Does either make sense or is there any other way? Any advice is welcome

3

3 Answers

3
votes

"It depends".

"huge list" and "thousands" really are in different realms. Simple iteration is fast on modern machines. Up to high five, low six items I would have no qualms with a system that regularly has to traverse a list this size, and probably over that I wouldn't really care either:

iex(2)> list = Enum.to_list 1..1_000_000; :timer.tc(fn -> Enum.sum list end) {24497, 500000500000}

(that is 25 ms for the list traversal and some arithmetic - I'm usually happy if a crashed process gets restarted with such small delays)

Of course - at the end of the day you're expected to do your own performance testing, compare the outcomes with the expected local supervisor crash rate, look up your system's requirements, and compare all these figures to come to an answer.

In the meantime, use the simplest thing that can possibly work: a single global supervisor monitoring a flat hierarchy.

0
votes

The approach one is perfectly efficient. The global supervisor would not need to traverse anything as soon as any subgroup has it’s own local supervisor and the latter it not intended to crash.

When something will happen with the leaf worker, this local supervisor will take care about restarting it, and the global supervisor wouldn’t even know that something wrong happened there down in the tree.

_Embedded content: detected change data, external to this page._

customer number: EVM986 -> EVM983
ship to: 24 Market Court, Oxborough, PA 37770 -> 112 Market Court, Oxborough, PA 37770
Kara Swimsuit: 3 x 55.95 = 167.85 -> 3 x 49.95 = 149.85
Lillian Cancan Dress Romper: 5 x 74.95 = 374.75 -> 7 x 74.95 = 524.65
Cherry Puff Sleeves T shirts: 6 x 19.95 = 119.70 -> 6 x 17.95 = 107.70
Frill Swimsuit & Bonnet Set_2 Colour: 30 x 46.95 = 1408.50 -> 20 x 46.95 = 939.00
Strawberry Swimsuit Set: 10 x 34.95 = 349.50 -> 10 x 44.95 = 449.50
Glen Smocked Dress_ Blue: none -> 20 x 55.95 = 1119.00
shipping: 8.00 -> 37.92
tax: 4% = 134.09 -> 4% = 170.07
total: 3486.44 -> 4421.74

If, OTOH, you expect your local supervisors to be crashed from time to time on purpose, each local supervisor should be supervised with it’s own, say, intermediate supervisor, which will take care of it’s restarts. The global supervisor will in this case manage these intermediate supervisors, and everything will be cool again.

0
votes

Use director with ETS mode and don't worry about number of children. In ETS mode, you can read some info about children directly from Table too.